Lines containing the word "node" are to be copied from the data below.

(Web interface edit records)
^^^^^^^^

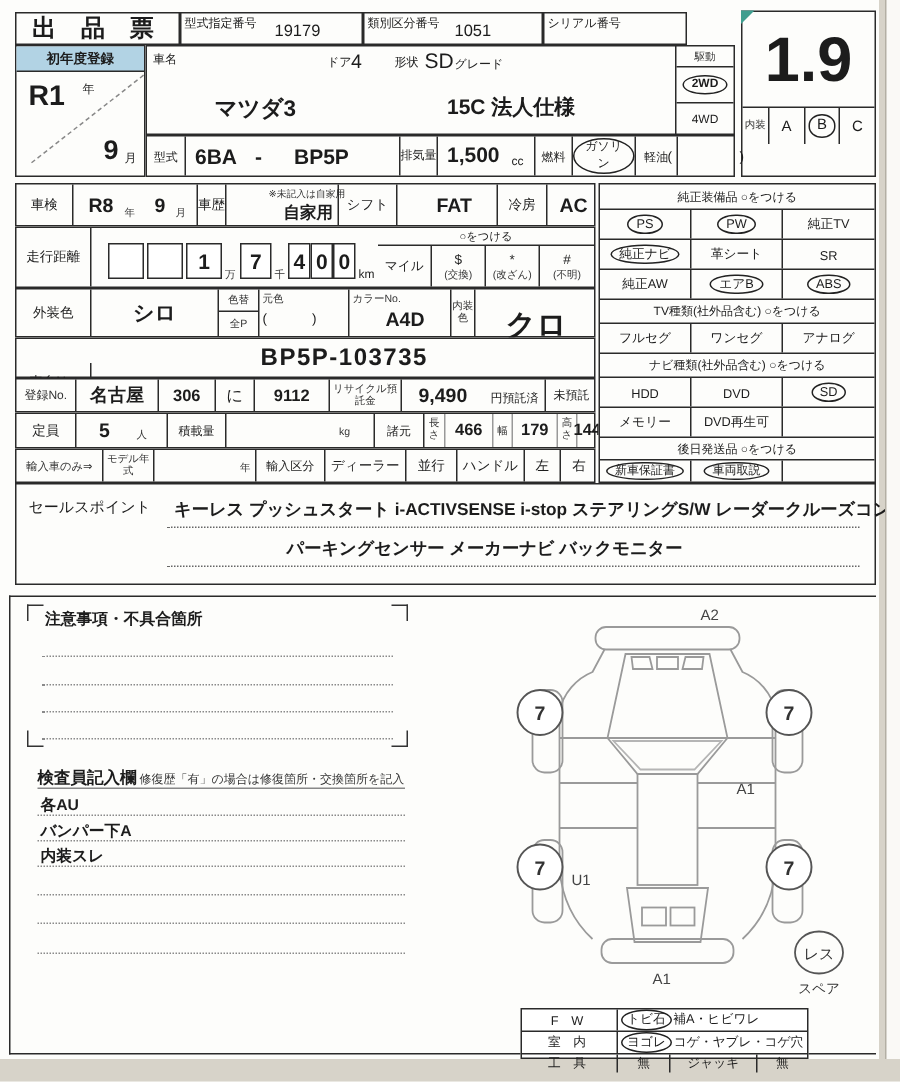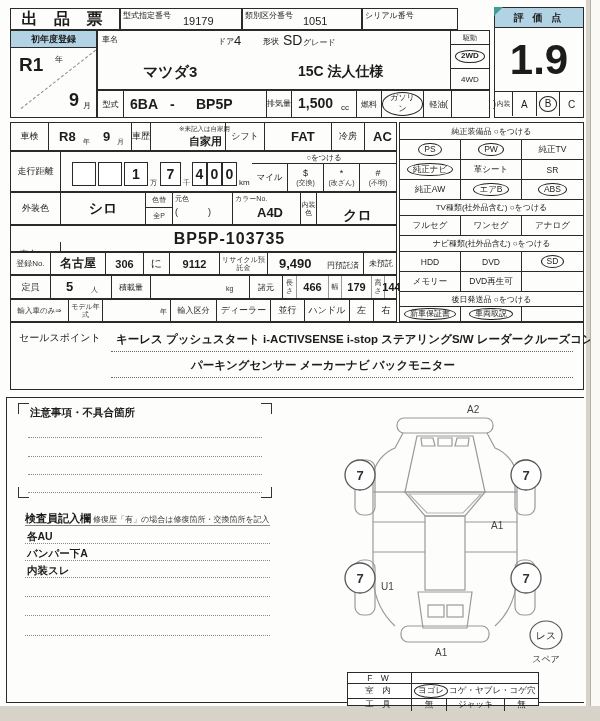--- a/index.html
+++ b/index.html
@@ -58,7 +58,6 @@
 </div>
 
 <div class="cell" style="left:494px;top:7px;width:90px;height:111px;border-width:1.5px">
-  <div class="bluehead ctr" style="height:20px;border-bottom:1px solid #2a2a2a;font-size:10px;font-weight:bold;letter-spacing:3px">評 価 点</div>
   <div class="ctr" style="height:63px;font-size:42px;font-weight:bold">1.9</div>
   <div style="display:flex;height:25px;border-top:1px solid #2a2a2a">
     <div class="ctr vwrap tiny" style="width:18px;border-right:1px solid #2a2a2a">内装</div>

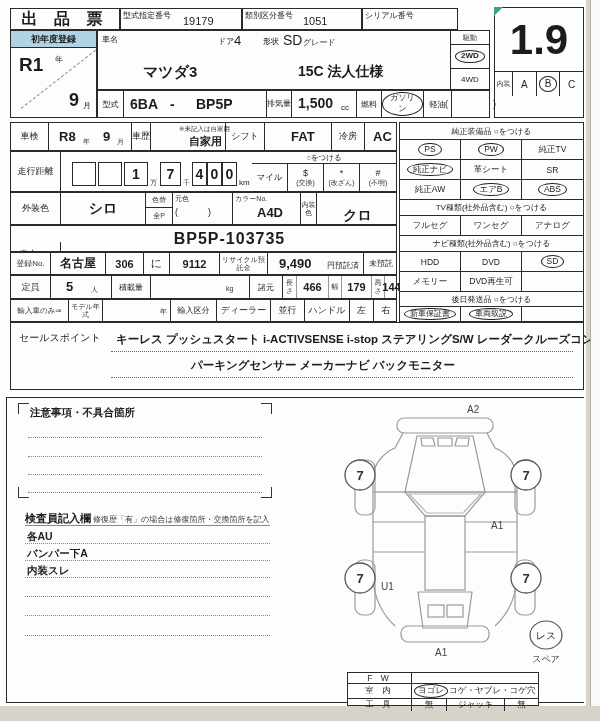--- a/index.html
+++ b/index.html
@@ -185,7 +185,7 @@
     <span class="abs val" style="left:24px;top:12px;font-size:13px">A4D</span>
   </div>
   <div class="abs ctr tiny vwrap" style="left:290px;top:0;width:16px;height:31px;border-right:1px solid #2a2a2a">内装色</div>
-  <div class="abs ctr val" style="left:306px;top:0;width:81px;height:46px;font-size:14px">クロ</div>
+  <div class="abs ctr val" style="left:306px;top:0;width:81px;height:46px;font-size:20px">クロ</div>
 </div>
 
 <div class="cell" style="left:10px;top:225px;width:387px;height:27px">

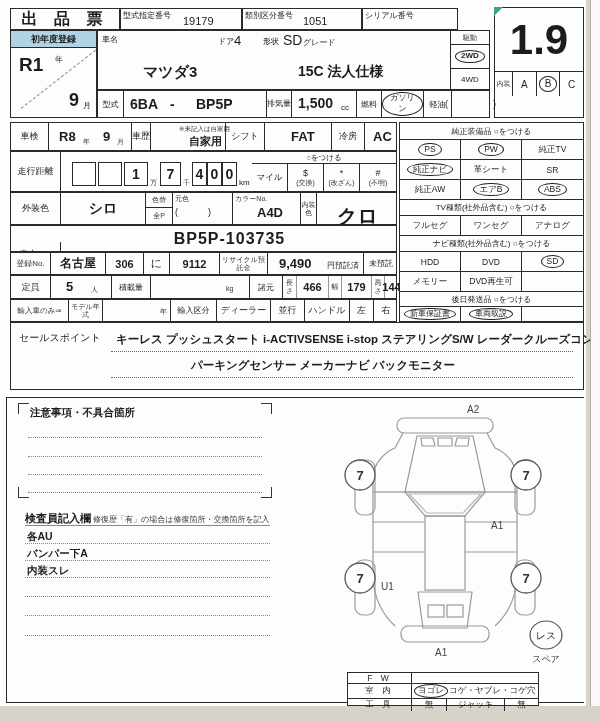--- a/index.html
+++ b/index.html
@@ -414,6 +414,10 @@
 <div class="glass">
   <div class="g-row">
     <div class="g-lab">F W</div>
+    <div class="g-val">
+      <span class="oval">トビ石</span>
+      <span>補A・ヒビワレ</span>
+    </div>
   </div>
   <div class="g-row">
     <div class="g-lab">室 内</div>

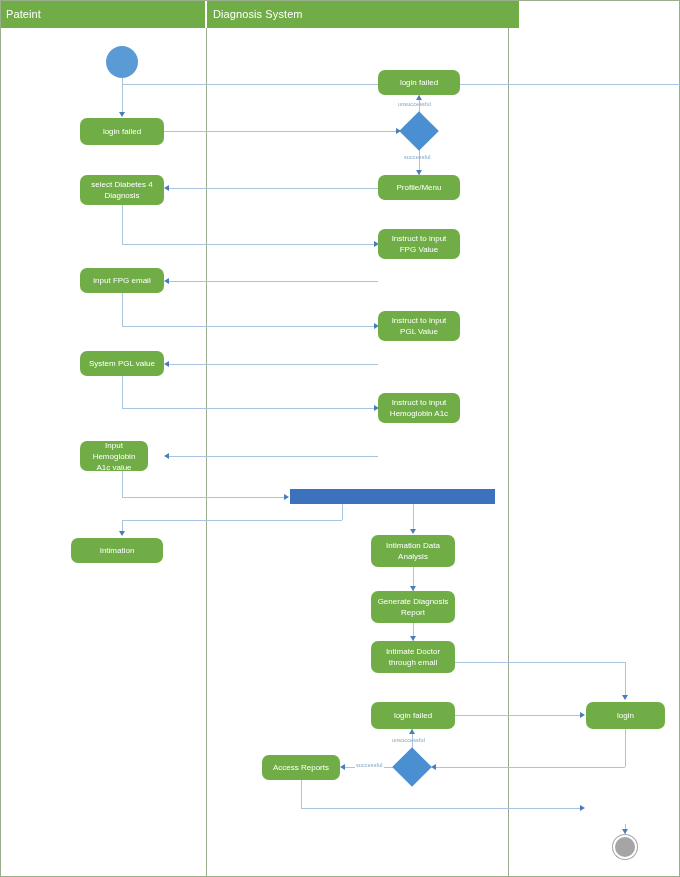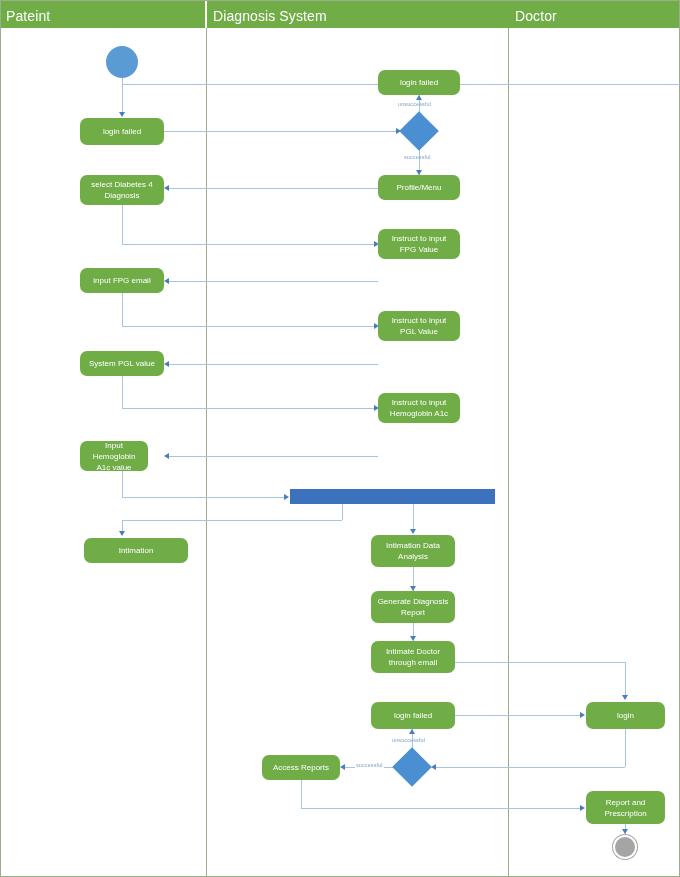--- a/index.html
+++ b/index.html
@@ -30,7 +30,7 @@
     position: absolute;
     left: 6px;
     top: 8px;
-    font-size: 14px;
+    font-size: 11px;
     color: #ffffff;
     white-space: nowrap;
     letter-spacing: 0.1px;

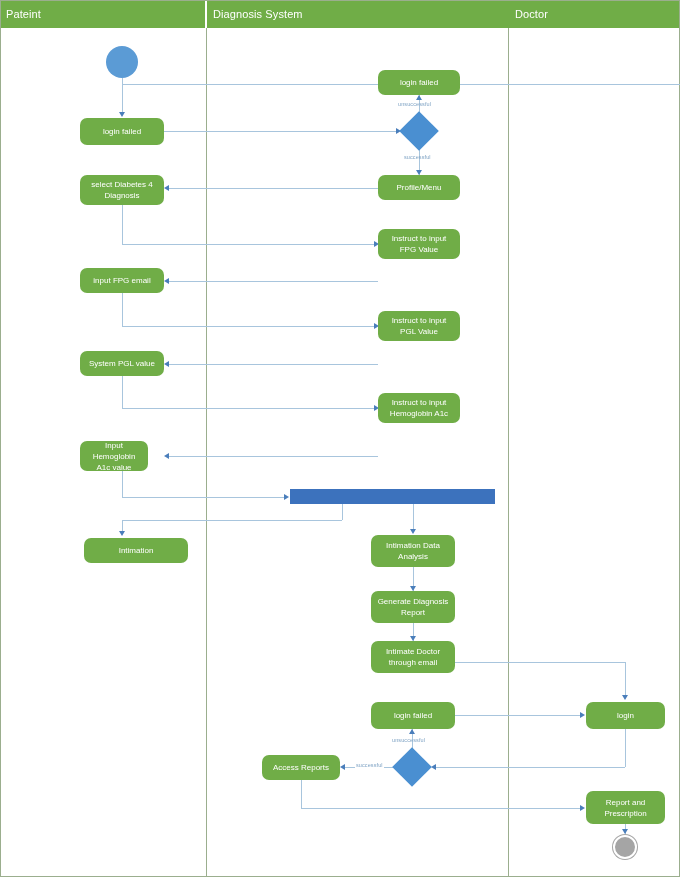--- a/index.html
+++ b/index.html
@@ -149,9 +149,6 @@
   <div class="lane-header" style="left:207px; width:312px;">
     <div class="lane-title">Diagnosis System</div>
   </div>
-  <div class="lane-header" style="left:509px; width:171px;">
-    <div class="lane-title">Doctor</div>
-  </div>
 
   <div class="lane-divider" style="left:206px;"></div>
   <div class="lane-divider" style="left:508px;"></div>

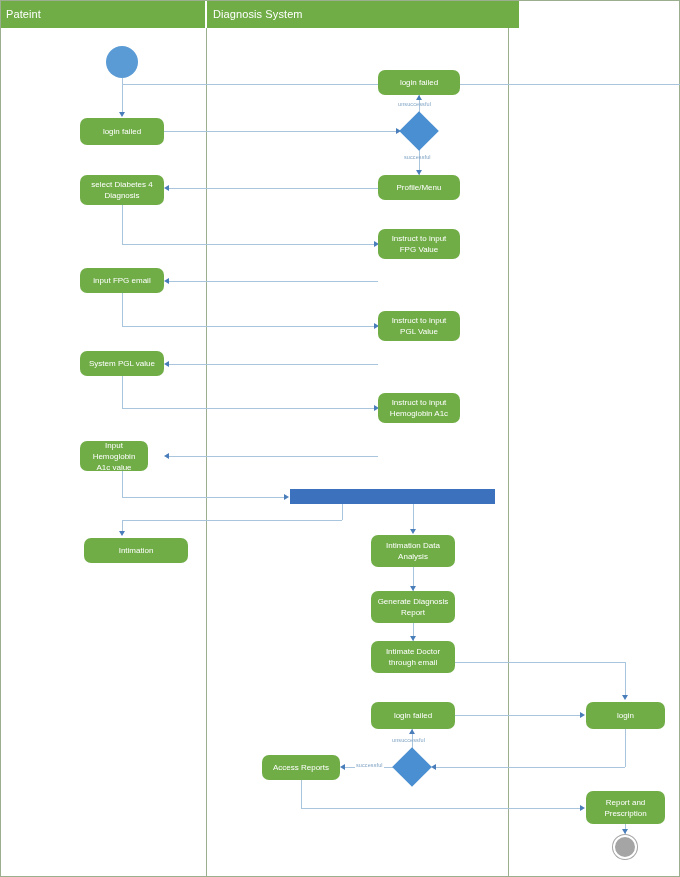--- a/index.html
+++ b/index.html
@@ -290,7 +290,7 @@
 
   <div class="fork-bar" style="left:290px; top:489px; width:205px; height:15px;"></div>
 
-  <div class="node" style="left:84px; top:538px; width:104px; height:25px;">
+  <div class="node" style="left:71px; top:538px; width:92px; height:25px;">
     <span>Intimation</span>
   </div>
 

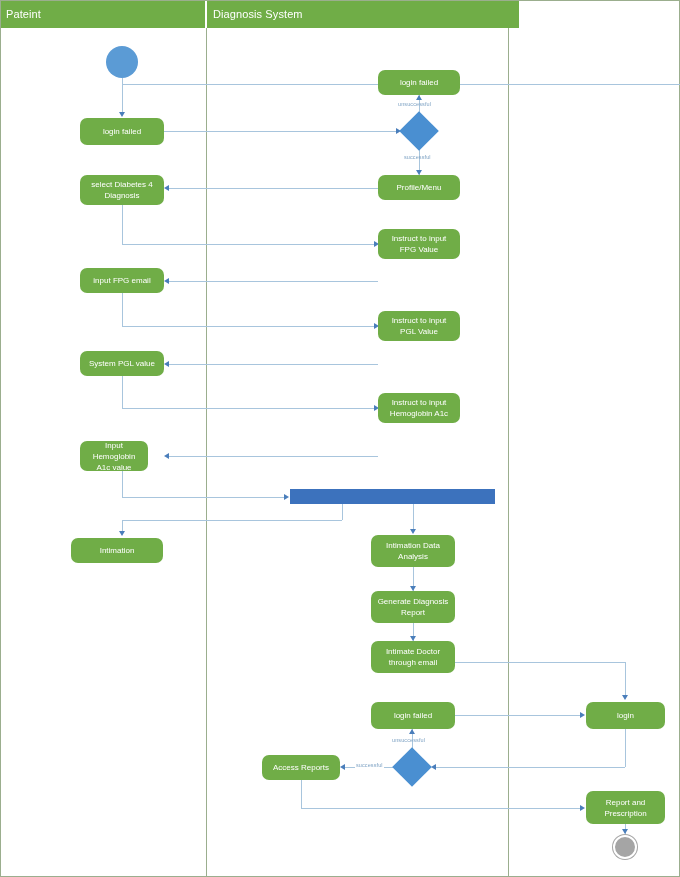--- a/index.html
+++ b/index.html
@@ -323,10 +323,6 @@
     <span>Access Reports</span>
   </div>
 
-  <div class="node" style="left:586px; top:791px; width:79px; height:33px;">
-    <span>Report and
-Prescription</span>
-  </div>
 
   <div class="end-node" style="left:613px; top:835px; width:24px; height:24px;"></div>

^^^^^^^^

#### Solution to this task
-  <div class="node" style="left:84px; top:538px; width:104px; height:25px;">
+  <div class="node" style="left:71px; top:538px; width:92px; height:25px;">
-  <div class="node" style="left:586px; top:791px; width:79px; height:33px;">
   <div class="end-node" style="left:613px; top:835px; width:24px; height:24px;"></div>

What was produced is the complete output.